Hello and welcome to my new art blog, annacruse.com! Here you will find updates and plenty of images and videos covering the latest exhibitions, fairs and auctions from all over the art world, as well as discussions about (mainly) portraiture as a form of art.
I have always found paintings of people to be particularly interesting. When I was very young, I was lucky enough to be lovingly dragged around the many wonderful galleries and museums that London has to offer by my fantastic parents. Most of my memories of these trips in the early days consist of constantly queuing for ladies bathrooms and begging my parents to buy me colourful pencil toppers from various gift shops. But, as I grew older (and particularly when I became a teenager) I began to actually pay attention to artworks around me. I would take a moment to read the titles and descriptions of the paintings on the walls. I developed preferences for different artists and the museums that housed their work. I began to comprehend the idea of different time periods, and realised that Da Vinci and Van Gogh probably didn’t know each other. It was around this time that I recall deciding upon a firm favourite spot on the London art gallery trail: the National Portrait Gallery.
The portraits there afforded me glimpses into the lives
of the people they depicted: the way that they wanted to be seen or perhaps the way that the artist saw them. I could engage with Henry VIII in a way that had never been possible from the pages of my history books, and was free to stare Prince Charles in the eye for as long as I liked. Although the word portraiture encompasses a vast array of work, paintings of specific people frequently seem to be loaded with layers of meaning, allowing the viewer to dive in and explore every corner of each canvas, relating whatever they find back to the central figure(s). I think that this is partly why portraiture continues to be so popular in the art market today.

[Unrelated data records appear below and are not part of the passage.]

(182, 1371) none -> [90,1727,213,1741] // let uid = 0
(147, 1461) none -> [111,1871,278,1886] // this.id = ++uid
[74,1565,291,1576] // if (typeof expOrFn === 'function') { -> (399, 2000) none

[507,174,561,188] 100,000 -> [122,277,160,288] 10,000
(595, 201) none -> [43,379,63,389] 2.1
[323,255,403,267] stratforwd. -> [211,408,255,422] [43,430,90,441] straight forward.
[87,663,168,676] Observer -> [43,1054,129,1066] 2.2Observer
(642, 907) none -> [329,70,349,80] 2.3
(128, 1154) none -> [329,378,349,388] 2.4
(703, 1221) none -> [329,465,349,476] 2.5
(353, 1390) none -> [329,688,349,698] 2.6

At the end of 2014, several portraits exceeded their estimates significantly when sold at auction. A portrait of Lady Ludlow
sold for almost four times its upper estimate when sold at Christie's in London last month, and another depicting Henri Fantin Latour (pictured right)
fetched over five times its upper estimate, achieving $215,000 at a Sotheby's New York sale in November.

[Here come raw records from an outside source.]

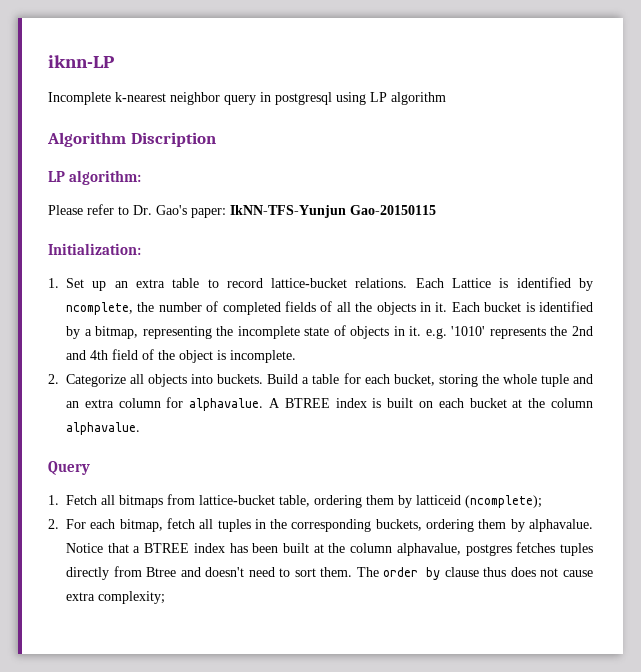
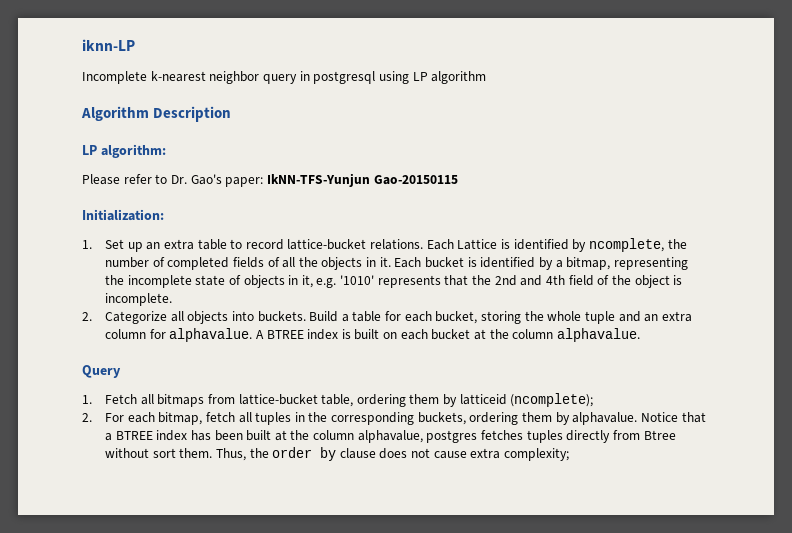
[130,132,216,147] Discription -> [153,106,232,122] Description
[409,326,422,336] it. -> [301,275,313,288] it,
(546, 333) none -> [444,275,469,286] that
[180,567,379,577] and doesn't need to sort them. The -> [104,448,269,461] without sort them. Thus, the
[483,567,507,577] thus -> (376, 453) none

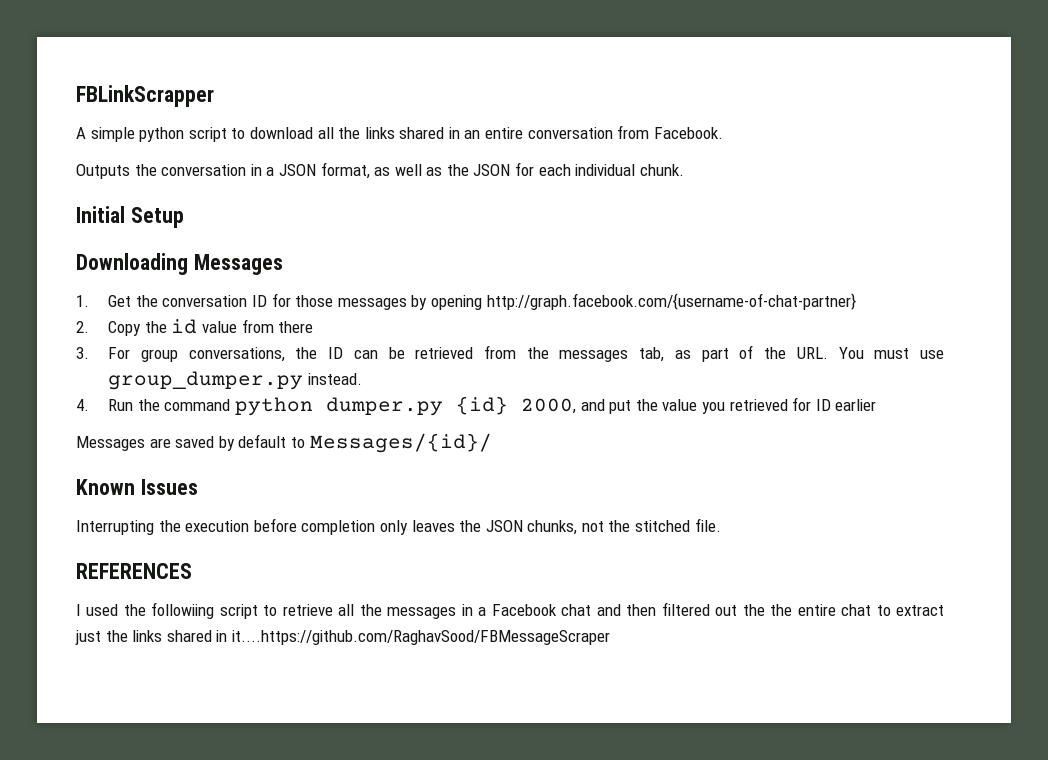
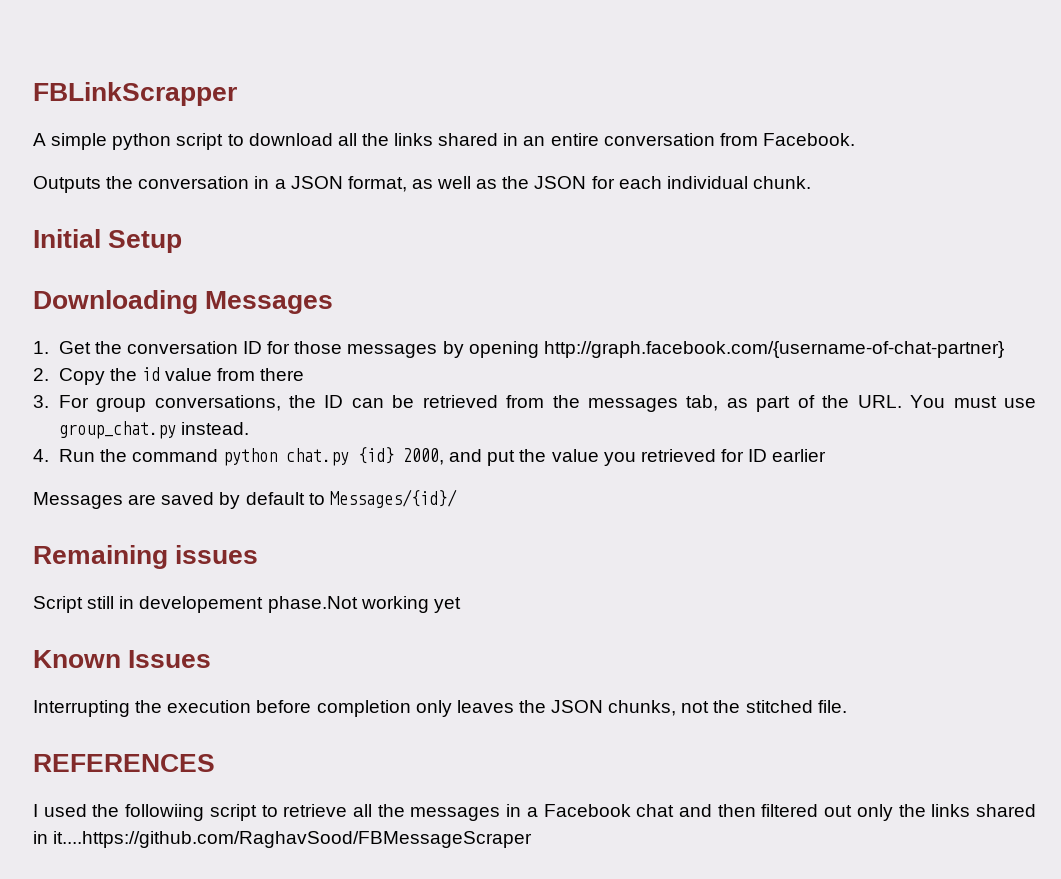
[108,371,304,390] group_dumper.py -> [58,421,176,439] group_chat.py
[326,397,444,416] dumper.py -> [286,448,350,466] chat.py
(492, 443) none -> [33,545,259,569] [33,596,461,613] // Remaining issues // Script still in developement phase.Not working yet
[742,604,945,616] [75,630,101,645] the the entire chat to extract just -> [856,804,893,821] only

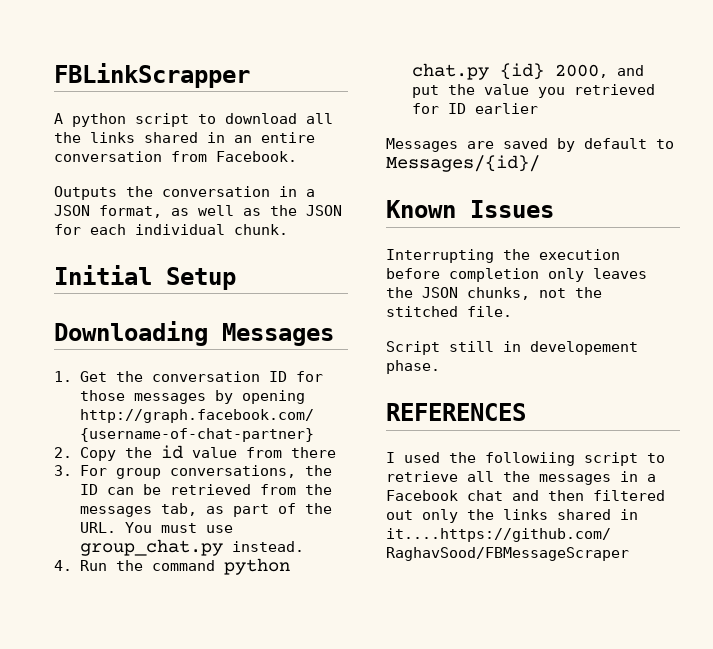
[51,133,108,150] simple -> (63, 118) none
[33,545,259,569] [33,596,461,613] // Remaining issues // Script still in developement phase.Not working yet -> (540, 163) none
(847, 706) none -> [386,341,638,355] [386,360,440,374] // Script still in developement phase.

Whilst each buyer surely has his or her own priorities when purchasing a portrait, I can't help but feel like there is something about portraiture and its supposed layers that will always draw us in. It was the process of picking apart meaning in artworks that first drew me to the study of them and indeed, it is what compelled me to start this blog and ask some more questions about portraiture and what it could mean in contemporary society. Do we still need new portraiture in an age when cameras are ubiquitously carried in every pocket? Indeed, what role does photography play in a discussion about portraiture? What could a portrait say, if anything, that one's social media presence doesn't?
These are some of the questions that I will explore throughout this blog, with a view to expanding the conversation about portraiture more generally. As such, your comments are completely welcome and very much appreciated on each post. I hope you enjoy the blog!